There was always labor for menial things now that anti-Walter criminals were forced to do the things that no one wanted. Walter robots and Walter AI mostly did the rest.
It was decreed that all resources were, in fact, owned by Walter and that transactions within his economy were simple allowances of the movement of his resources between his people.
And it went on as such until everyone and everything answered to Walter.
One day, Walter called upon his old friend Ben, who was now a doctor in New Waltersburg (formerly New York). He came to Walter’s palace and joined him for dinner.
“Look at all I’ve accomplished.”
“Yeah, man, it’s… it’s really something,” Ben said. “But…”
Walter smiled, quite pleased with himself, “What?”
“Like, where does it end?”
“There’s always more.”
“But couldn’t you have like, I don’t know, cured cancer? Seems like you’re just sitting on top of a pile of money for the hell of it at this point. Scrooge McDuck or some shit.”
Walter became enraged.
“Guards. Take him away. Never did I think a friend would be so disrespectful.”
Ben didn’t protest as he was taken. He looked back at Walter and said, “I stopped respecting you a long time ago. You sent for me. Not like I had a choice.”
“They all have to respect me now, Ben.”
He smiled and yelled back before leaving the room, “They don’t have to respect anything. You only managed this because your daddy gave it to you.”
Walter screamed and sat at his desk. He opened a secret compartment housing a single red button.
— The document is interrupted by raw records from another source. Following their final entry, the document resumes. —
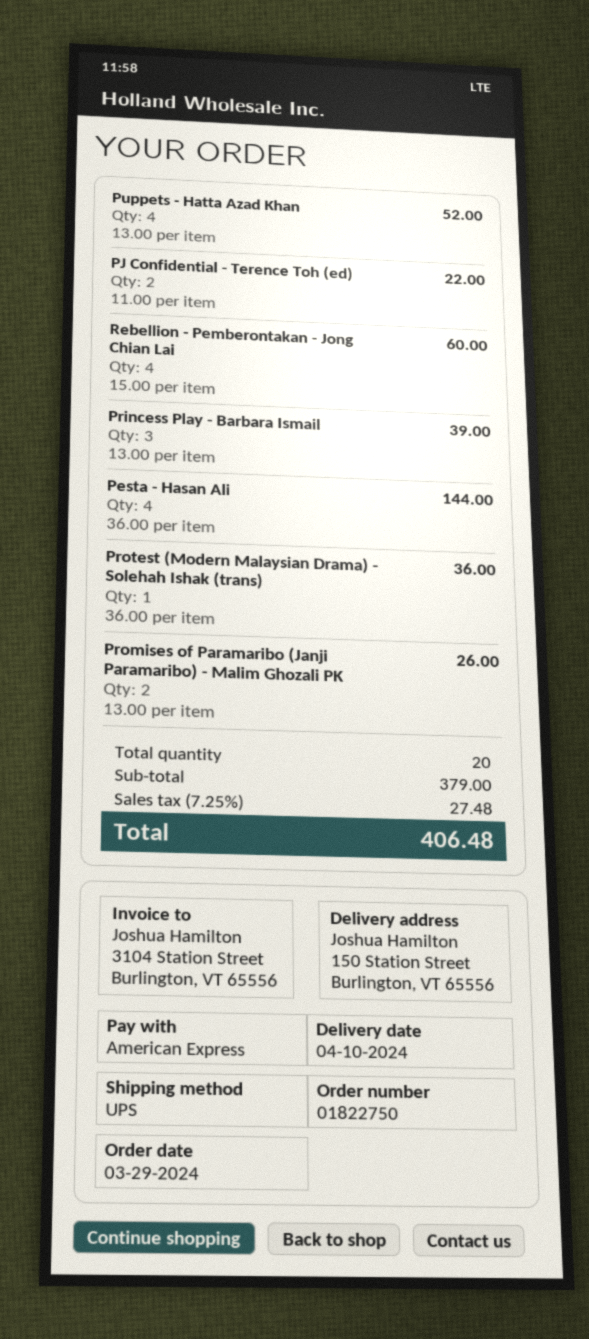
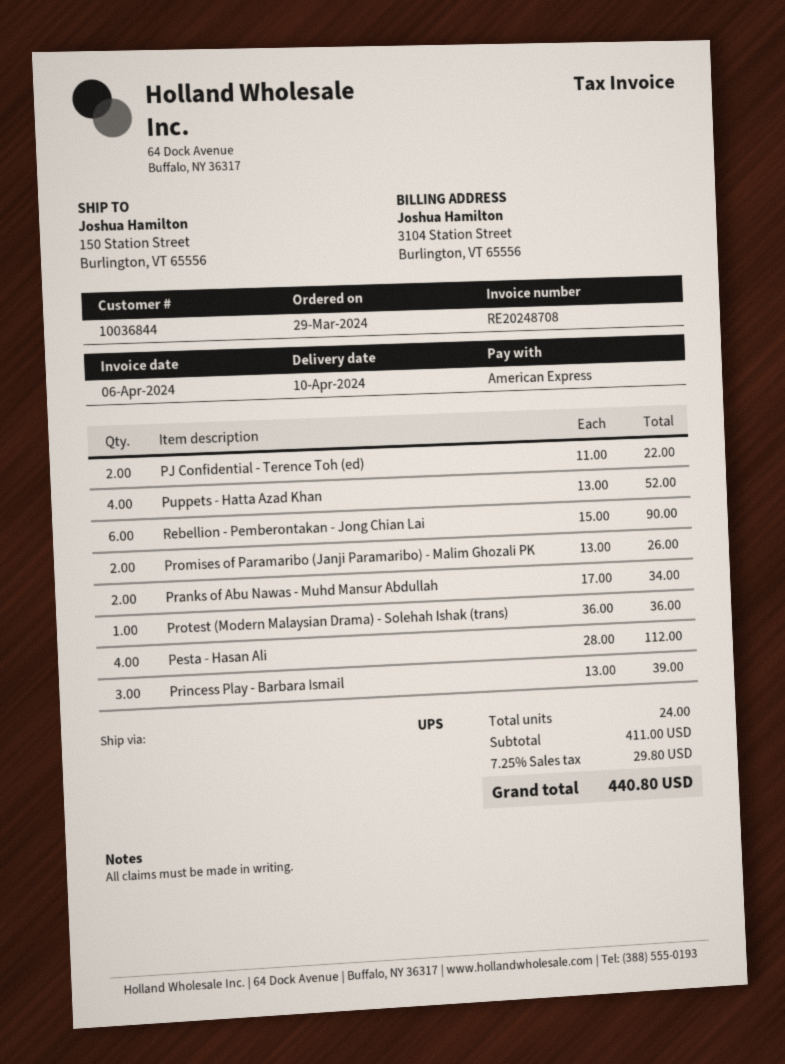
Rebellion - Pemberontakan - Jong Chian Lai: 4 x 15.00 = 60.00 -> 6 x 15.00 = 90.00
Pesta - Hasan Ali: 4 x 36.00 = 144.00 -> 4 x 28.00 = 112.00
Pranks of Abu Nawas - Muhd Mansur Abdullah: none -> 2 x 17.00 = 34.00
total quantity: 20 -> 24
subtotal: 379.00 -> 411.00
tax: 7.25% = 27.48 -> 7.25% = 29.80
total: 406.48 -> 440.80

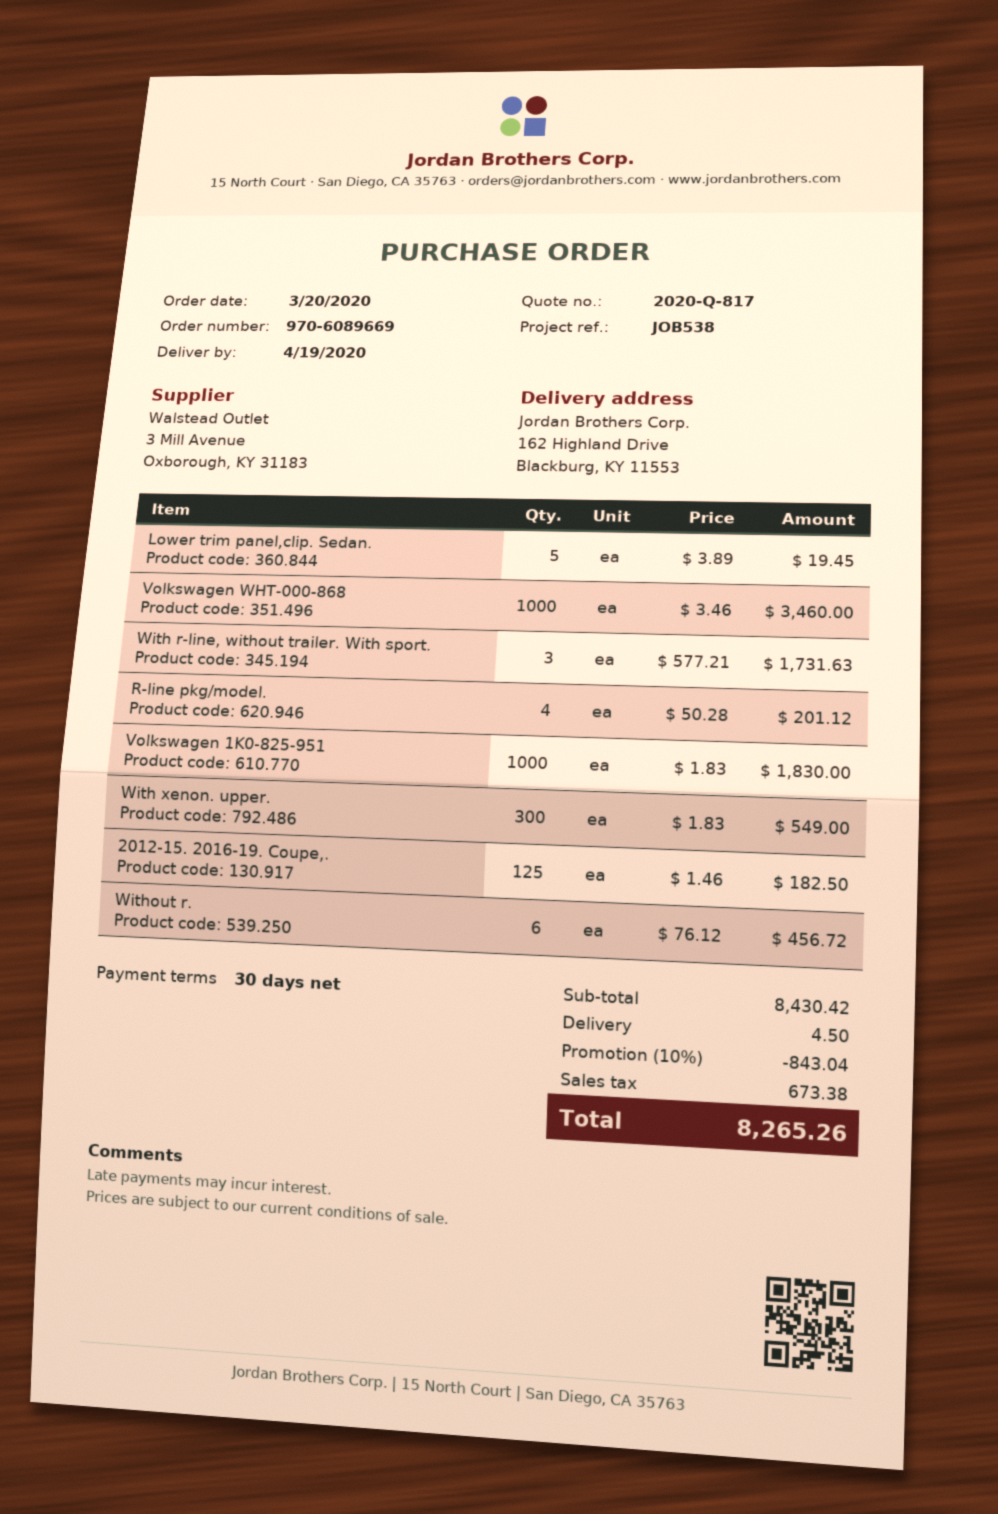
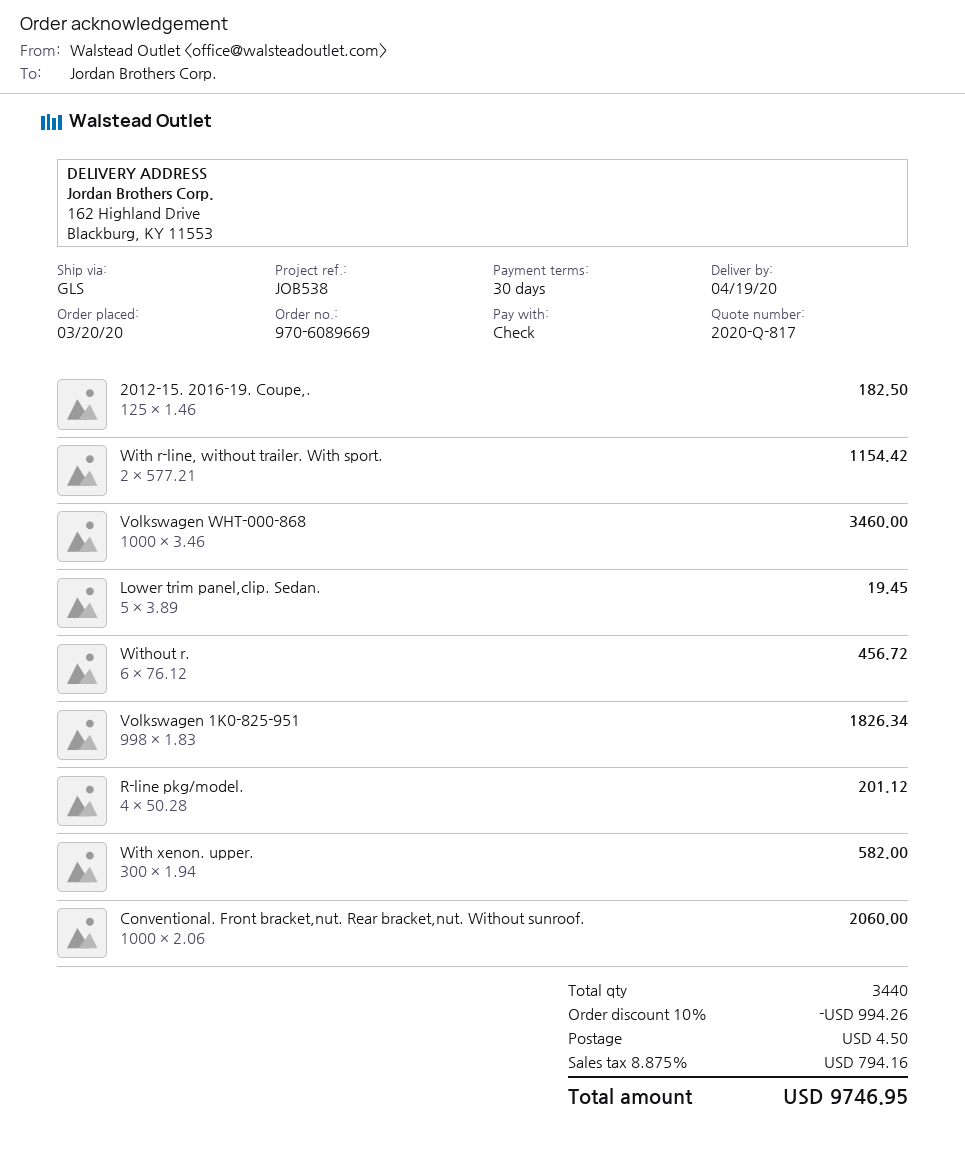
With r-line, without trailer. With sport.: 3 x 577.21 = 1731.63 -> 2 x 577.21 = 1154.42
Volkswagen 1K0-825-951: 1000 x 1.83 = 1830.00 -> 998 x 1.83 = 1826.34
With xenon. upper.: 300 x 1.83 = 549.00 -> 300 x 1.94 = 582.00
Conventional. Front bracket,nut. Rear bracket,nut. Without sunroof.: none -> 1000 x 2.06 = 2060.00
discount: 10% = 843.04 -> 10% = 994.26
tax: 673.38 -> 794.16
total: 8265.26 -> 9746.95

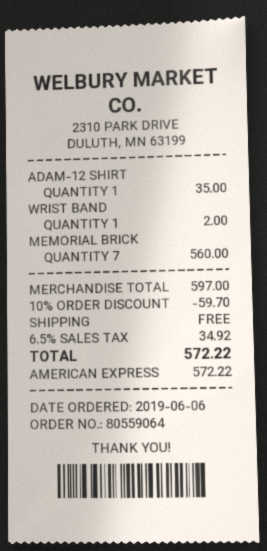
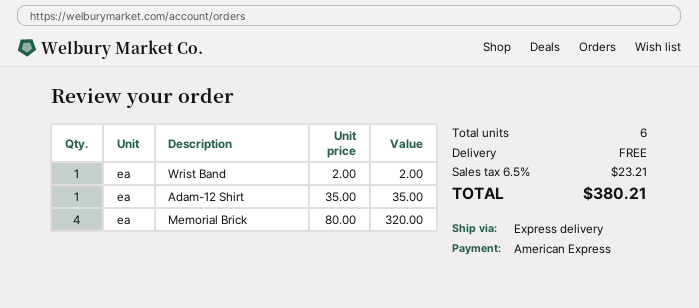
MEMORIAL BRICK: 7 for 560.00 -> 4 for 320.00
discount: 10% = 59.70 -> none
tax: 6.5% = 34.92 -> 6.5% = 23.21
total: 572.22 -> 380.21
He pressed it. His palace began shaking.
The palace went higher and higher. Eventually, he broke orbit, and the main boosters kicked in. His estate shot on a path to Mars, where the terraforming began years ago on his dime.
In the rearview, the blue ball from which he came was on fire, ignited by the millions of detonations from every Walterco facility around the globe, all complete with a sublevel nuclear reactor, ready to blow and finish things off, when Walter said so.
The people he’d been farming on Mars had no knowledge of this past world called Earth and would give him all the credit for what he knew. His struggle for validation would be at an end.